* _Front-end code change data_
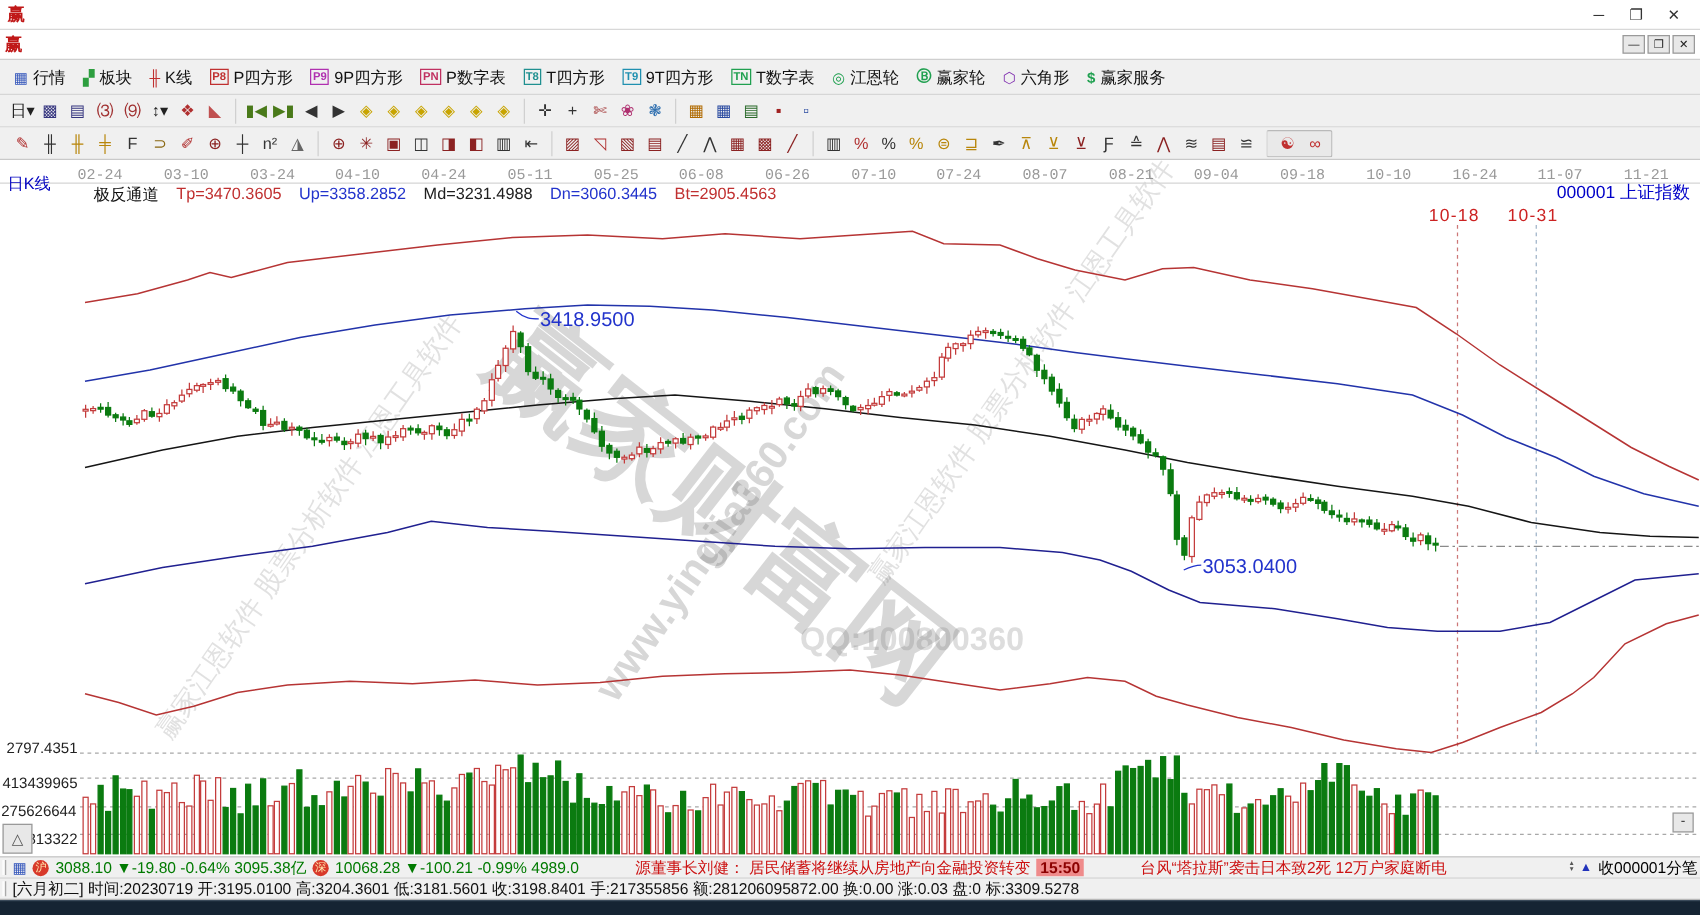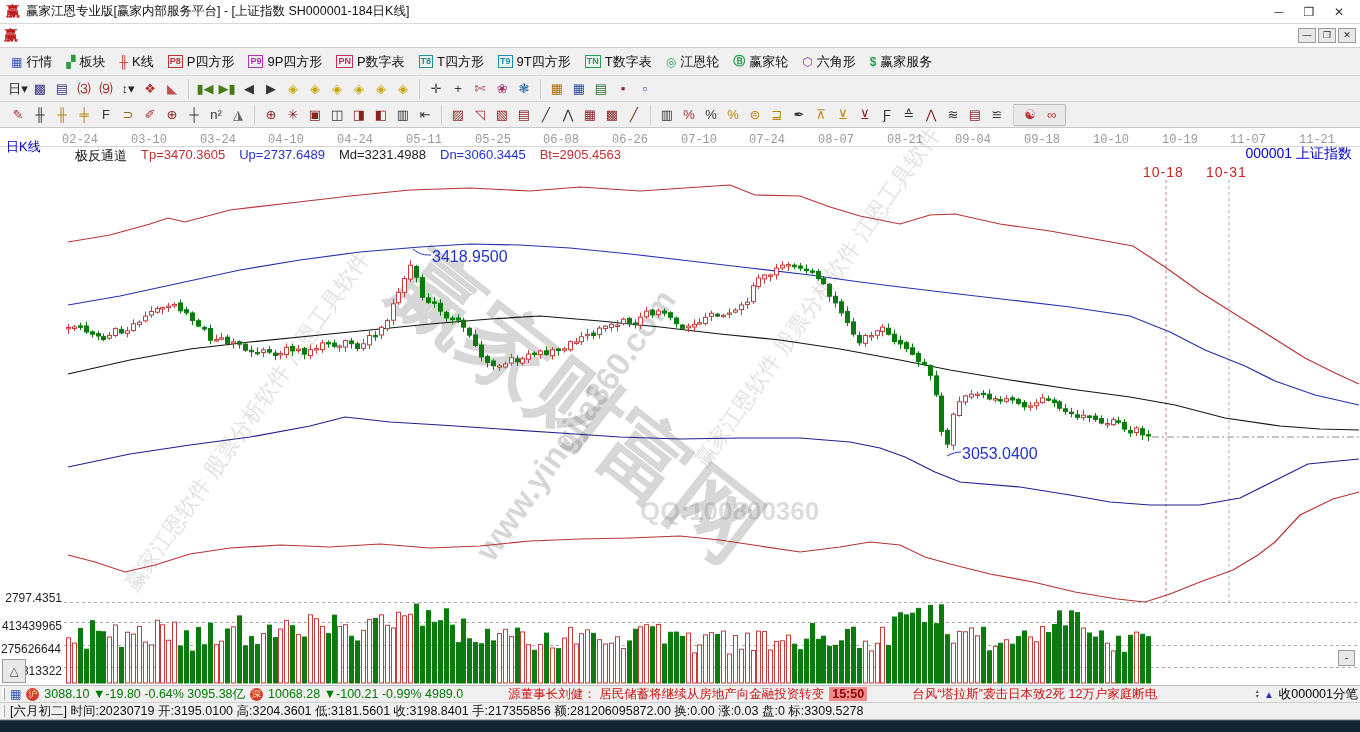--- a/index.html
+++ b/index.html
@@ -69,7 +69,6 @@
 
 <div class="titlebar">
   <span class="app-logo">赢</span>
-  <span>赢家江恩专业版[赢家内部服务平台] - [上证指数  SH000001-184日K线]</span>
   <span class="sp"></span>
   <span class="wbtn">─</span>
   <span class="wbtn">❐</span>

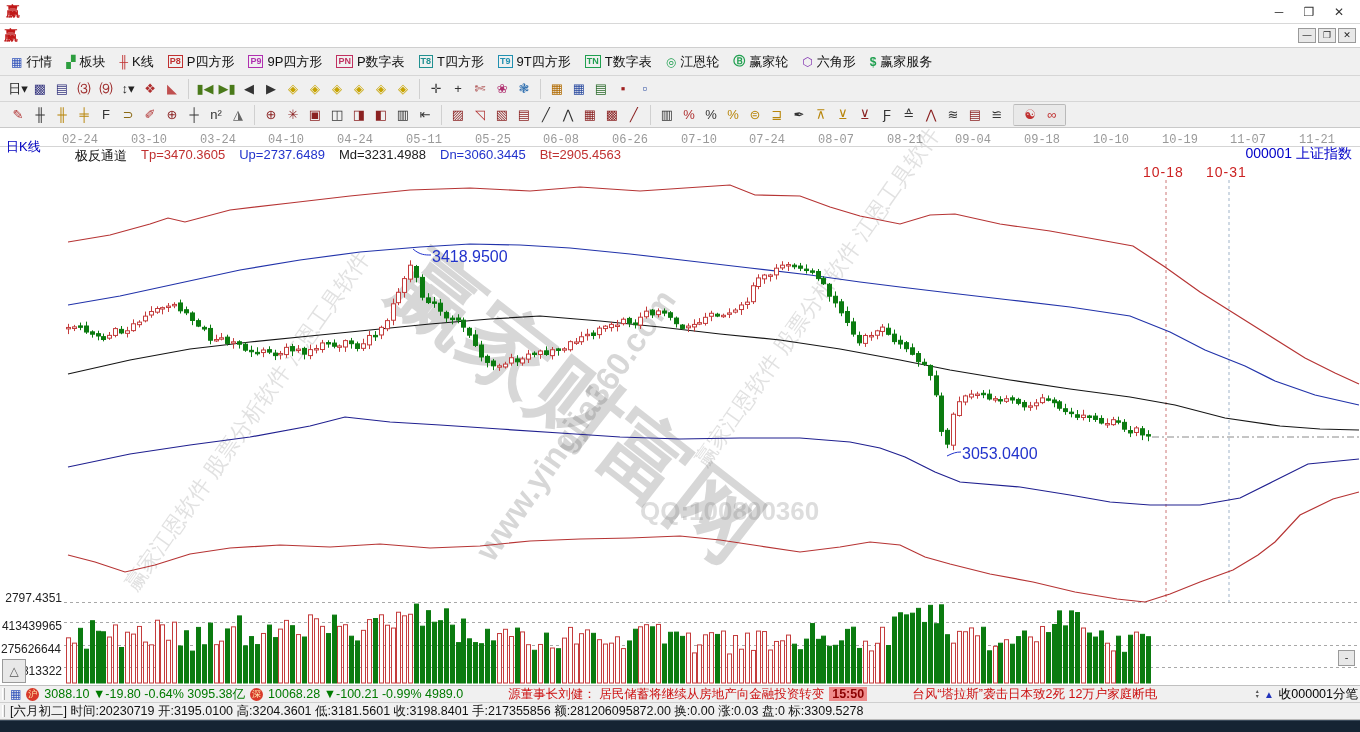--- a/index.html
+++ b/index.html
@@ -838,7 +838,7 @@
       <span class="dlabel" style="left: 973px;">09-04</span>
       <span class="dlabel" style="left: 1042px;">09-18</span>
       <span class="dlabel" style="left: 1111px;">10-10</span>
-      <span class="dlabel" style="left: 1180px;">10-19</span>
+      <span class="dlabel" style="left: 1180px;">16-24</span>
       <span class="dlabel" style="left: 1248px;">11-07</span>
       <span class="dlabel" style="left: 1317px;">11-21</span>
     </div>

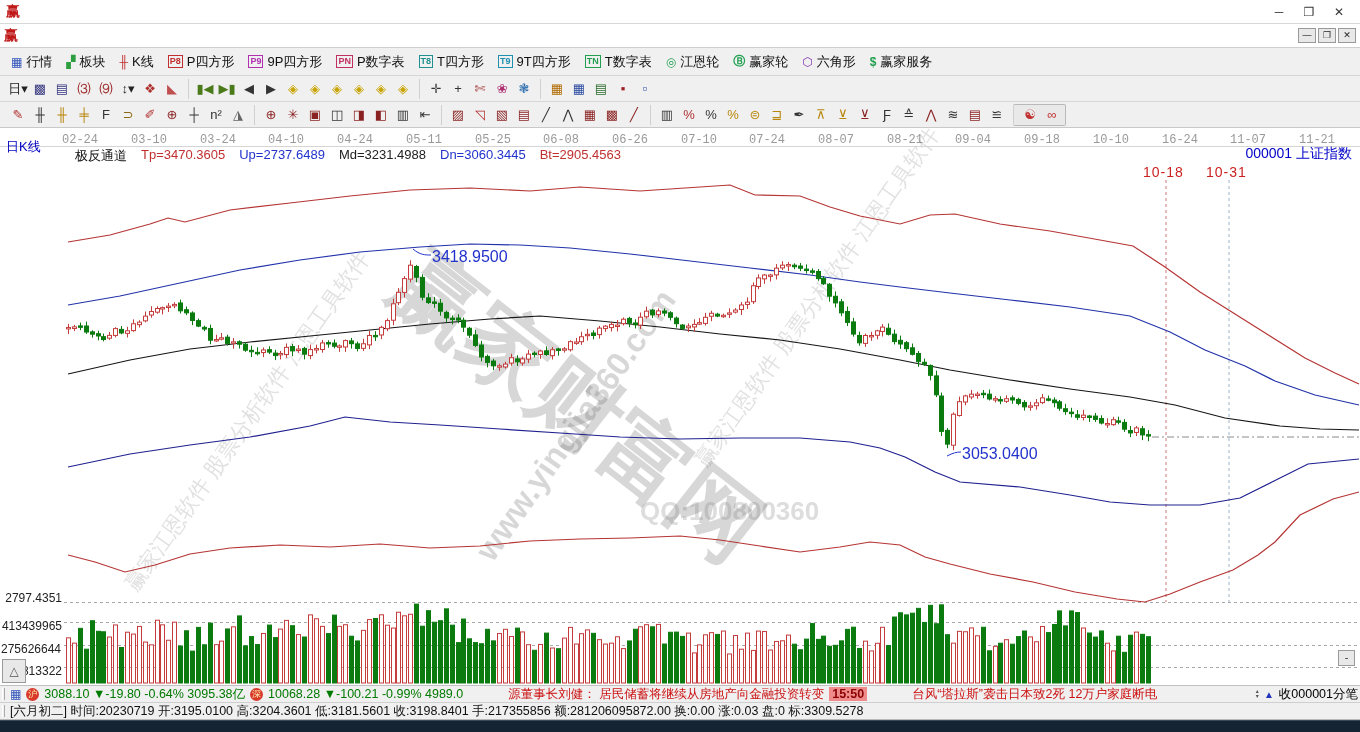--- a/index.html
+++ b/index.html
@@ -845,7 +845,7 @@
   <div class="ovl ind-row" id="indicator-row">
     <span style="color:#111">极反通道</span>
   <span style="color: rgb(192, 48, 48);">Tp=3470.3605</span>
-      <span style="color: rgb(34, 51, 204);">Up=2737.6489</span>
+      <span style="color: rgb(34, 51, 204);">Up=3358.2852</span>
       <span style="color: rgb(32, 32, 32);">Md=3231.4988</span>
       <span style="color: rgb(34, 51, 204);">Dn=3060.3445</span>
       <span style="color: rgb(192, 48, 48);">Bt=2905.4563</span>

* _WHAT IS EXPECTED_
Would you filter the records and copy out each line containing "color"?

* _RESPONSE BOX_
     <span style="color:#111">极反通道</span>
   <span style="color: rgb(192, 48, 48);">Tp=3470.3605</span>
-      <span style="color: rgb(34, 51, 204);">Up=2737.6489</span>
+      <span style="color: rgb(34, 51, 204);">Up=3358.2852</span>
       <span style="color: rgb(32, 32, 32);">Md=3231.4988</span>
       <span style="color: rgb(34, 51, 204);">Dn=3060.3445</span>
       <span style="color: rgb(192, 48, 48);">Bt=2905.4563</span>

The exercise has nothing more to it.